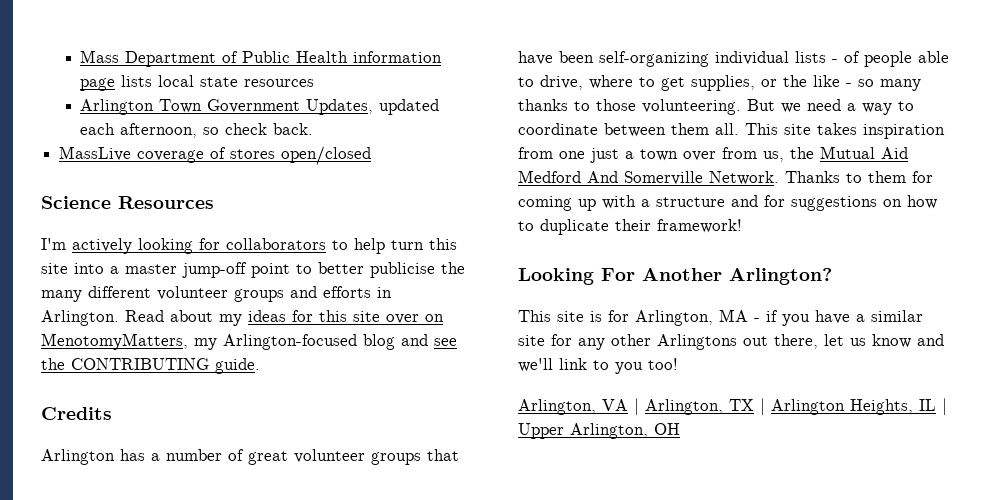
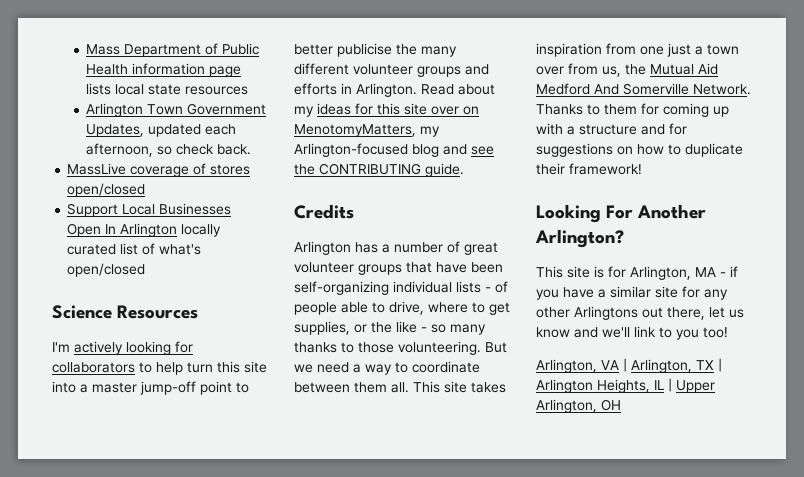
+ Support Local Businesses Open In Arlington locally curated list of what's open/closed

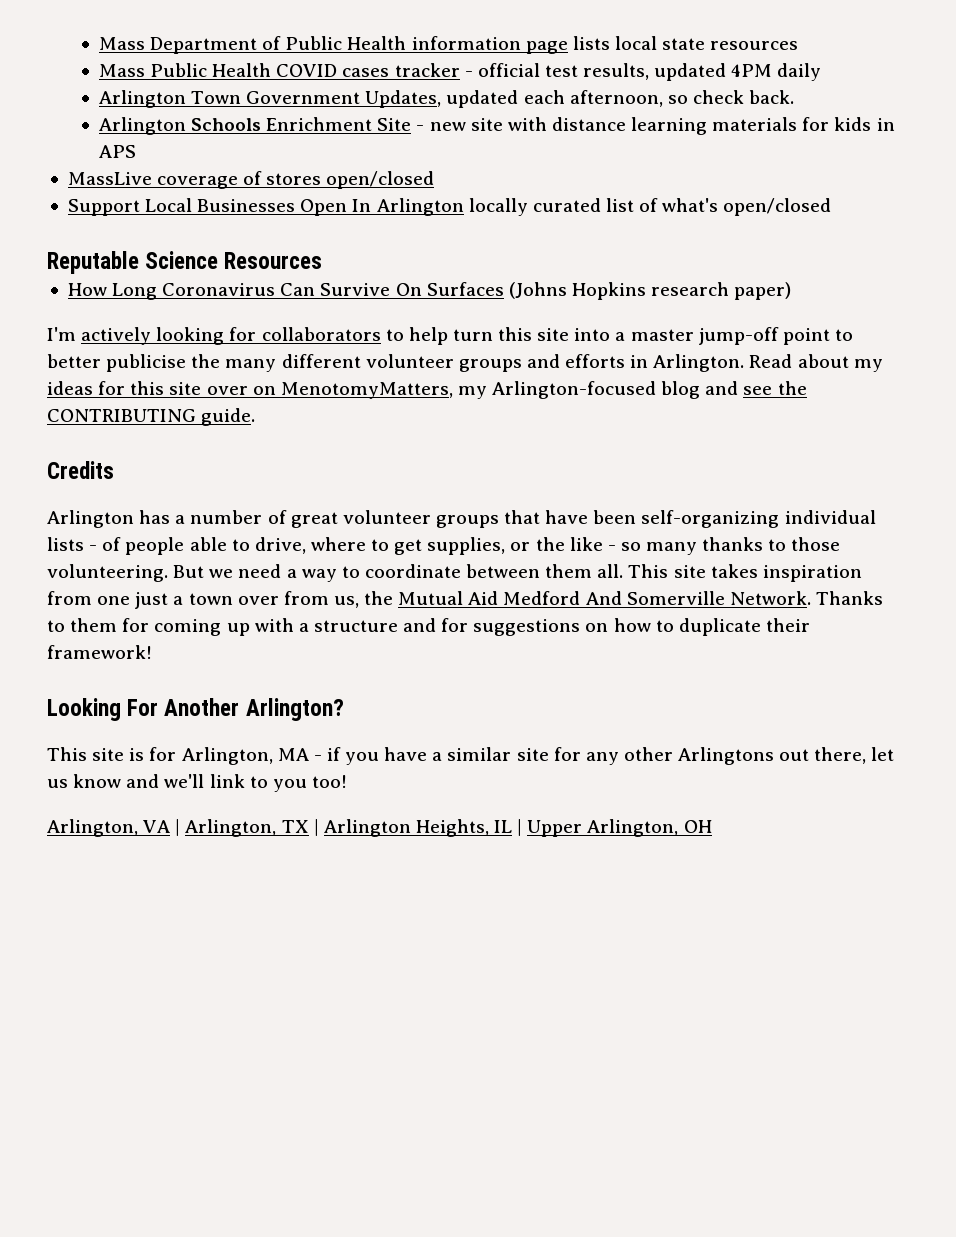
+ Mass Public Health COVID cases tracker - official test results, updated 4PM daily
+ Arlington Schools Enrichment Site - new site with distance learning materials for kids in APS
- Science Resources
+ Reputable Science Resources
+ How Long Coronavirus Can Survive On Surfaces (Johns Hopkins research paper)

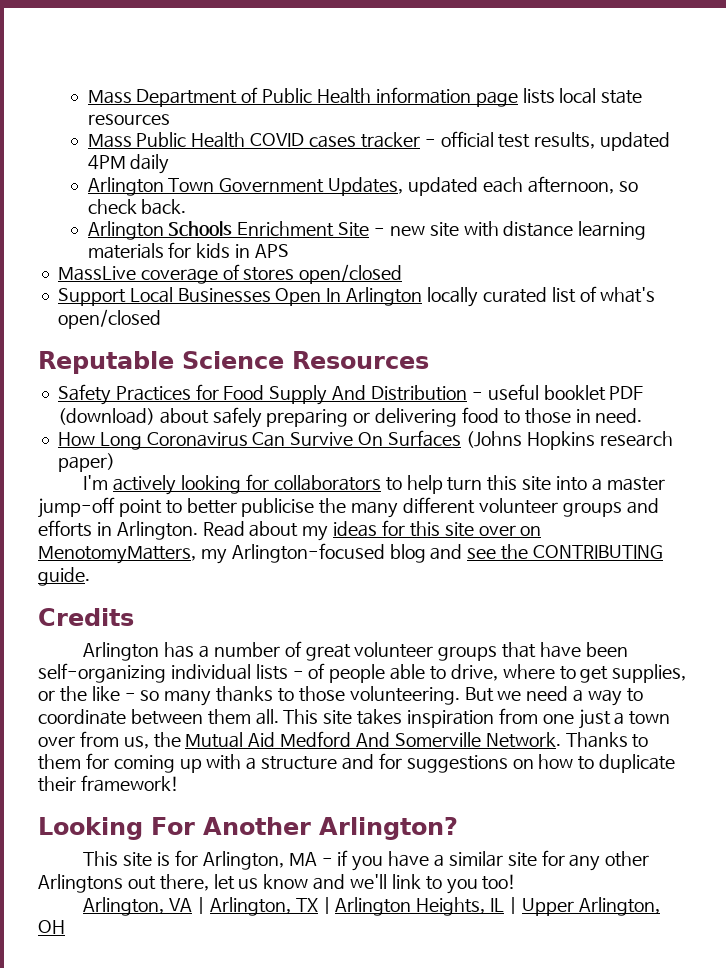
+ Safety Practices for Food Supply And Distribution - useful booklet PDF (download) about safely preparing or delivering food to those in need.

...

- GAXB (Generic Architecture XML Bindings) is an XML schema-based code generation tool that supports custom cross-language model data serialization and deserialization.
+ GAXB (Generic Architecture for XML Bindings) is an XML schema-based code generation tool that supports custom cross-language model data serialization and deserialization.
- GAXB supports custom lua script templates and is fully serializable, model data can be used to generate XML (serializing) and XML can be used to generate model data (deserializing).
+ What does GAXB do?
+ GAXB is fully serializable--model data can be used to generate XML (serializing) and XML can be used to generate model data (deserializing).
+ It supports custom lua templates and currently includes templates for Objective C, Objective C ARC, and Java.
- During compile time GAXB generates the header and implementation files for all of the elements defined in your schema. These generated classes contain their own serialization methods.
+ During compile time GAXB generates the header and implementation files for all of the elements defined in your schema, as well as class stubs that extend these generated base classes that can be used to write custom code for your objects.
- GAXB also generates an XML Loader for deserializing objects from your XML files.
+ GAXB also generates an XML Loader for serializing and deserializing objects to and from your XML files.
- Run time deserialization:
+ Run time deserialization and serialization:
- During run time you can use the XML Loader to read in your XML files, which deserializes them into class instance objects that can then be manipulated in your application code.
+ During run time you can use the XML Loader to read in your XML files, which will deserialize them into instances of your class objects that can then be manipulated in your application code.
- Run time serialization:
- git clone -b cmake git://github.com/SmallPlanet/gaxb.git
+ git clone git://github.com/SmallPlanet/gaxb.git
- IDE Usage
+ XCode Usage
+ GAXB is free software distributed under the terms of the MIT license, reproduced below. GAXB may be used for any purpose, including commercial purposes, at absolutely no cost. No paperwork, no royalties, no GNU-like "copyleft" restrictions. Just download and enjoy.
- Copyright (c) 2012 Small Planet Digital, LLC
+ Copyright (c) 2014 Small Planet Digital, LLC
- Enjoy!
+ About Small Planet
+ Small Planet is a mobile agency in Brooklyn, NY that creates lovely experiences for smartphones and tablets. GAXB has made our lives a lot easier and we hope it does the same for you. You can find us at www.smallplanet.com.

■ **DESCRIPTION OF THE TASK**:
Will you return exactly the lines above from the one with "(Generic Architecture for" down to the one with "- During compile", counting both as part of the range?

■ **ANSWER FOR THIS EXERCISE**:
+ GAXB (Generic Architecture for XML Bindings) is an XML schema-based code generation tool that supports custom cross-language model data serialization and deserialization.
- GAXB supports custom lua script templates and is fully serializable, model data can be used to generate XML (serializing) and XML can be used to generate model data (deserializing).
+ What does GAXB do?
+ GAXB is fully serializable--model data can be used to generate XML (serializing) and XML can be used to generate model data (deserializing).
+ It supports custom lua templates and currently includes templates for Objective C, Objective C ARC, and Java.
- During compile time GAXB generates the header and implementation files for all of the elements defined in your schema. These generated classes contain their own serialization methods.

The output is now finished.